Wenn ich diese Erkenntnis schon gewonnen habe, dann wäre es sinnvoll gleich ein großes Teleskop einzubauen. Die selbst kosten relativ wenig (ein neues deutsches Teleskope mit 2 m Durchmesser z.B. nur 8 Millionen Euro). Der Satellitenbus wird in jedem Fall gebraucht und eine sehr genaue Lageregelung auch. Sie muss sowieso um einiges besser als bei normalen Satelliten sein, ob dann nochmal die doppelte Genauigkeit für einen doppelt so großen Spiegel benötigt wird ist dann wurst.
Geht man auf etwa 2 t Startgewicht (Dnepr kompatibel), dann kann man ein 1,60 m Teleskop transportieren. Das wäre dann immerhin das drittgrößte im Weltraum (nach Herschel auf Platz 1, Hubble auf Platz 2). Der Gewinn wäre für die Kundschaft sicher gegeben.
Aber vielleicht taucht auch eine andere Idee auf, die mir damals mein Gegenüber skizzierte – man kann das Teleskop natürlich auch schwenken und zur „Erdbeobachtung“ nutzen. Ein Dreisatz ergibt das ein 80 cm Teleskop aus 500 km Höhe noch 35 cm große Details auflösen könnte.
Nur: die Auslegung von astronomischen Teleskopen und Erdbeobachtungssatelliten ist eine völlig andere. Erstere müssen über längere Zeit auf einen Punkt ausgerichtet sein, Stunden können bei sehr lichtschwachen Objekten zusammenkommen. Der Rekord beim Hubble Ultra Deep Sky Field sind 1 Million Sekunden oder rund elfeinhalb Tage. Die Sensoren erstrecken sich über das gesamte nutzbare Feld um möglichst viel Information auf einmal zu gewinnen. Rekord sind derzeit Kameras mit 16 GPixeln.
Ein Erdbeobachtungssatellit muss entweder dem Boden sehr schnell nachgefühlt werden oder er muss Bilder mit extrem kurzer Belichtungszeit gewinnen. Eingesetzt wird üblicherweise die letztere Technik und dies ist möglich mit Zeilen-CCD, die sehr schnell ausgelesen werden können (das Bild entsteht wie bei einem Flachtbrettscanner nur besorgt die Bewegung die Orbitalbewegung um die Erde während die Scanzeile sich nicht bewegt.

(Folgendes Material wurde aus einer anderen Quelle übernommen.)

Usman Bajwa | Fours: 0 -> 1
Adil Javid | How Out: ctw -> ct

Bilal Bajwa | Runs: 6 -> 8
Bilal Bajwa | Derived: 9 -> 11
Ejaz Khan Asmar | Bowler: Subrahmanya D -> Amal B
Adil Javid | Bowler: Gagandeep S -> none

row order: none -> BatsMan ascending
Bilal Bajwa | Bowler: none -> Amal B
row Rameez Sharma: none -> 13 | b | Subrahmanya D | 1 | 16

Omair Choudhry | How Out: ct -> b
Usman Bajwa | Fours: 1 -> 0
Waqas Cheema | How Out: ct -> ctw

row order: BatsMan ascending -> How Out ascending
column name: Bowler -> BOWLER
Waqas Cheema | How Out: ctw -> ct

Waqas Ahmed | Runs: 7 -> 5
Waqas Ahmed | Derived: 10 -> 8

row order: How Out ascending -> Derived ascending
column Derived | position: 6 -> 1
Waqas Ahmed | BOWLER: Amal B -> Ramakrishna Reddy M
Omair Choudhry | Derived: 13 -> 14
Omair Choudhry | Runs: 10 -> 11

Kurzum, wenn man ein astronomisches Teleskop baut, dann ist es für die Erdbeobachtung ungeeignet. Das geht auch bei der Optik weiter. Erdbeobachtungssatelliten haben Weitwinkeloptiken, um einen möglichst breiten Scanstreifen abbilden zu können. Astronomische Teleskope wollen dagegen eher ein kleines Feld, das aber ohne den Effekt der Vignettierung und Randaufhellung abbilden. Letztere bemerkt man bei viel Helligkeit wie Erdaufnahmen nicht.

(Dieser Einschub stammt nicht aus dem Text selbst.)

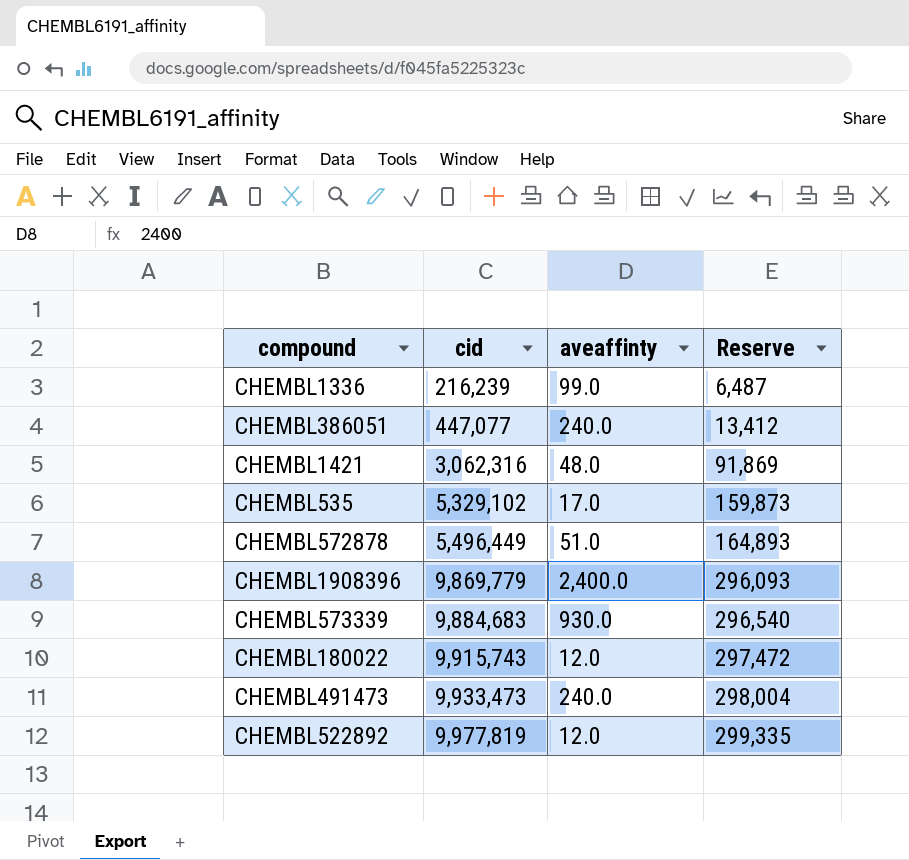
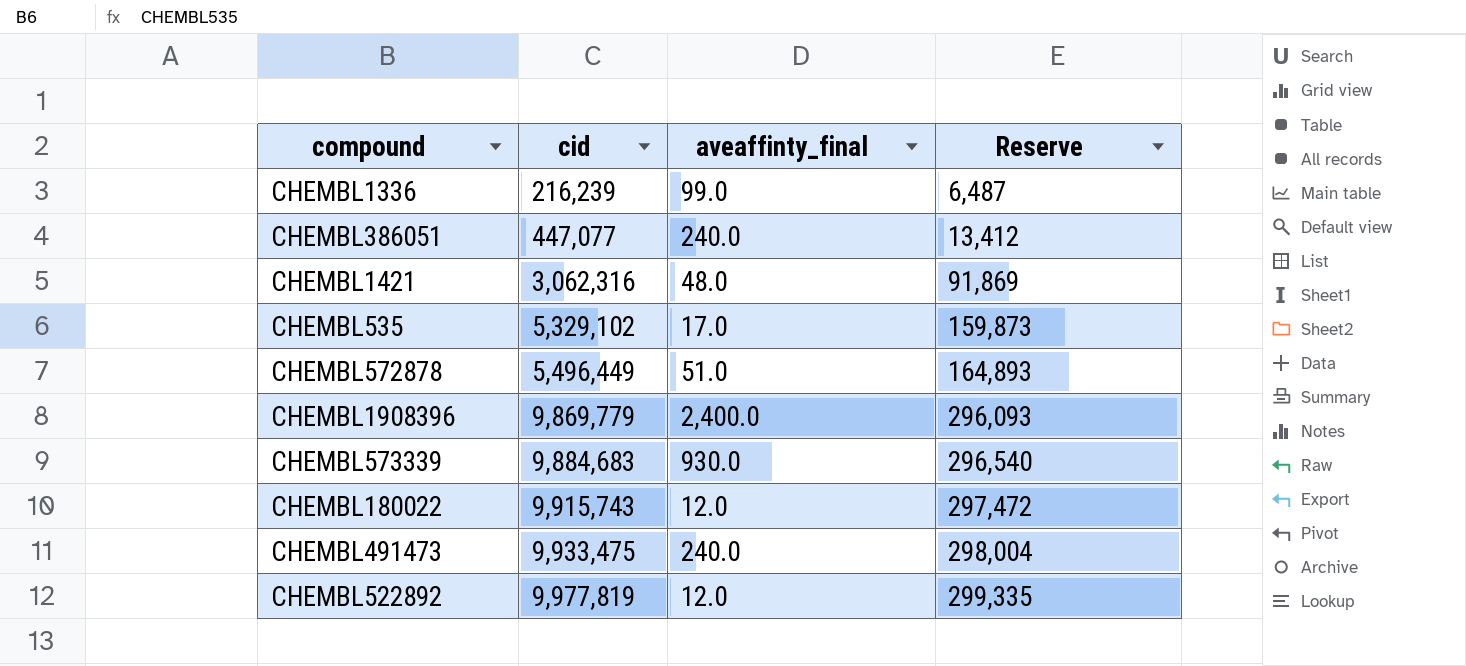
column name: aveaffinty -> aveaffinty_final
CHEMBL491473 | cid: 9,933,473 -> 9,933,475

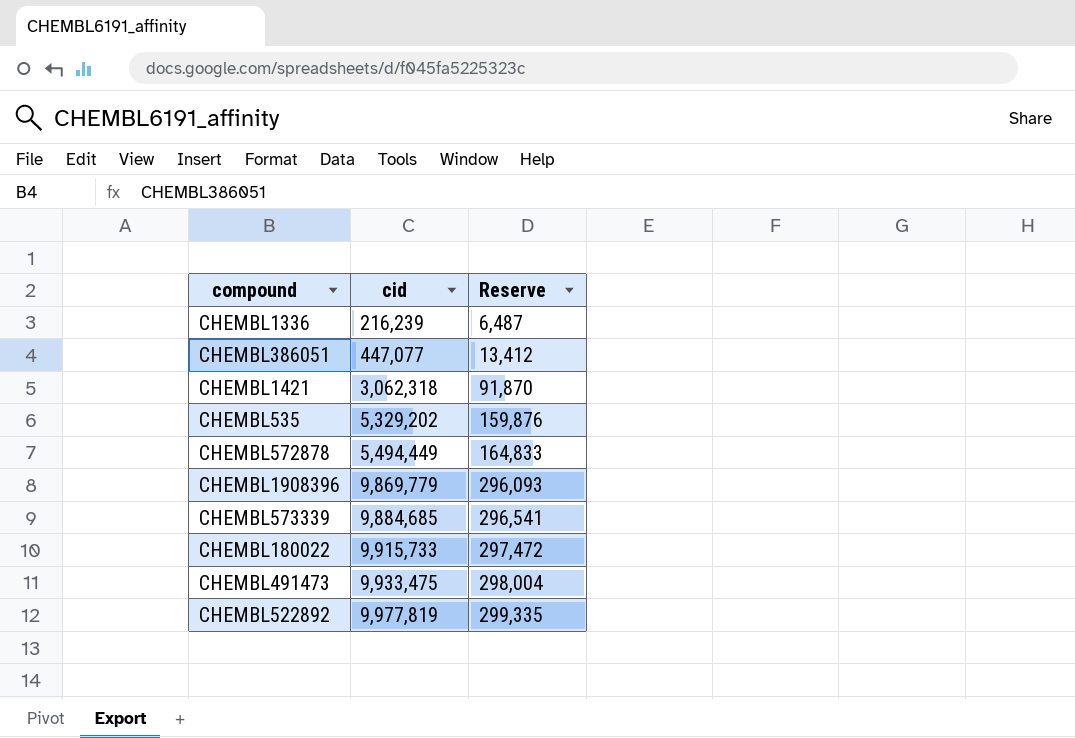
column aveaffinty_final | position: 3 -> none
CHEMBL1421 | cid: 3,062,316 -> 3,062,318
CHEMBL1421 | Reserve: 91,869 -> 91,870
CHEMBL535 | cid: 5,329,102 -> 5,329,202
CHEMBL535 | Reserve: 159,873 -> 159,876
CHEMBL572878 | cid: 5,496,449 -> 5,494,449
CHEMBL572878 | Reserve: 164,893 -> 164,833
CHEMBL573339 | cid: 9,884,683 -> 9,884,685
CHEMBL573339 | Reserve: 296,540 -> 296,541
CHEMBL180022 | cid: 9,915,743 -> 9,915,733

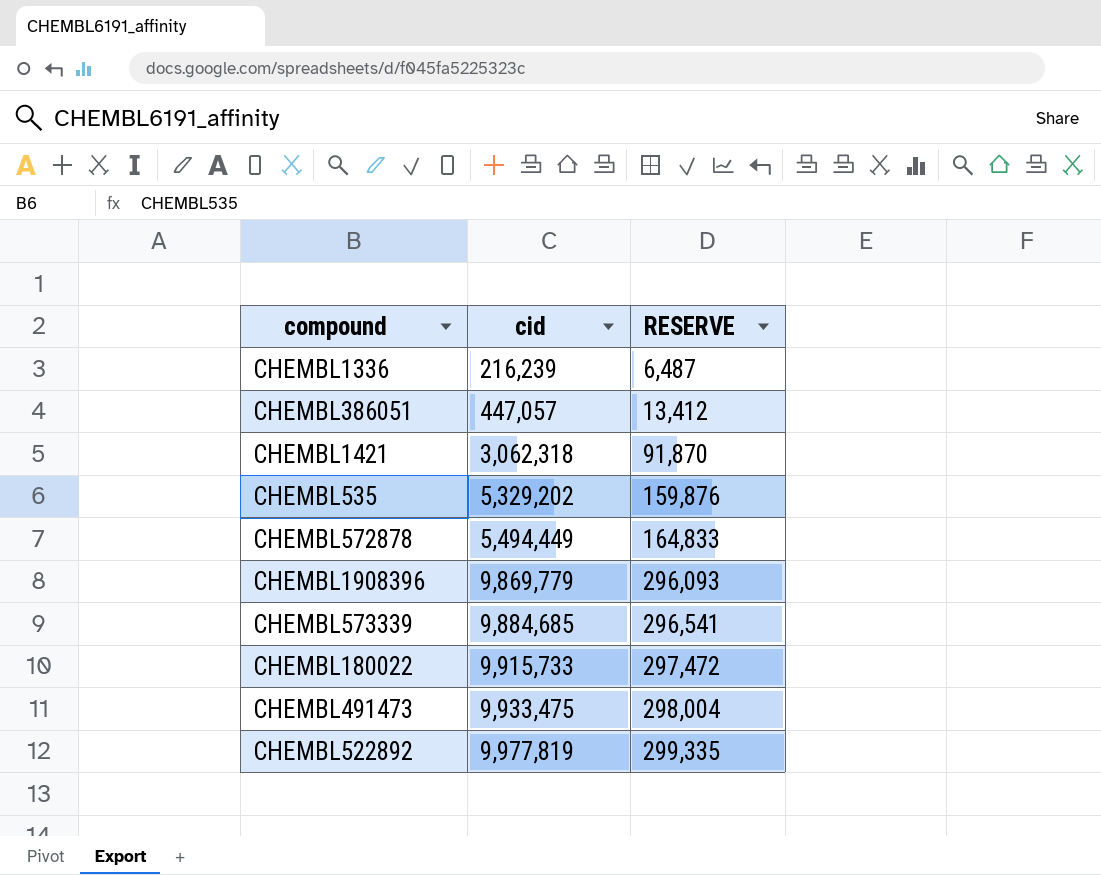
column name: Reserve -> RESERVE
CHEMBL386051 | cid: 447,077 -> 447,057

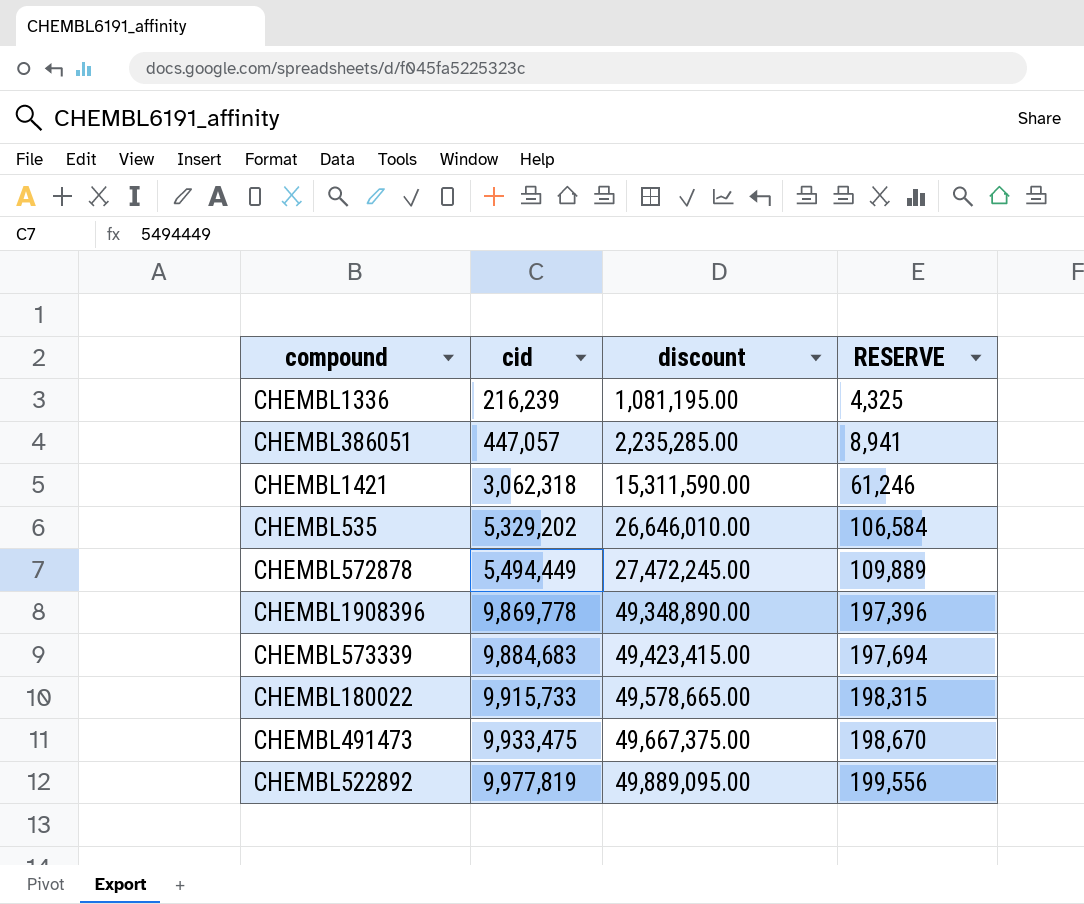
column discount | formula: none -> [cid] * 5
column RESERVE | formula: [cid] * 0.03 -> [cid] * 0.02
CHEMBL1908396 | cid: 9,869,779 -> 9,869,778
CHEMBL573339 | cid: 9,884,685 -> 9,884,683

Aber vielleicht denken die Entwickler mal dran, ihr Teleskop zuerst nur für Erdbeobachtungen zu entwickeln und die Bilder einfach zu veröffentlichen. Ich prognostiziere folgendes: sehr schnell wird jemand auf den Plan kommen und alle Bilder aufkaufen und dann nur noch bestimmte zur Weiterveröffentlichung freigeben. So geht es bei Digiglobe. Alle Bilder landen zuerst bei der NRO, die praktisch den Betrieb finanziert. Sobald einige Bilder von Afghanistan oder Guantánamo mit 35 cm Auflösung erhältlich sind, habt ihr einen treuen Kunden, zumal die Auflösung noch besser wäre als das was Digiglobe liefert.
Und mit der kohle könnt ihr dann den Amateursatelliten bauen – mit 1,6 m Auflösung, oder wenn es in der Größe einer Falcon oder Sojus sein darf, können es auch 2,4 m sein – Herschel zeigt ja dass man heute Spiegel viel leichter bauen kann.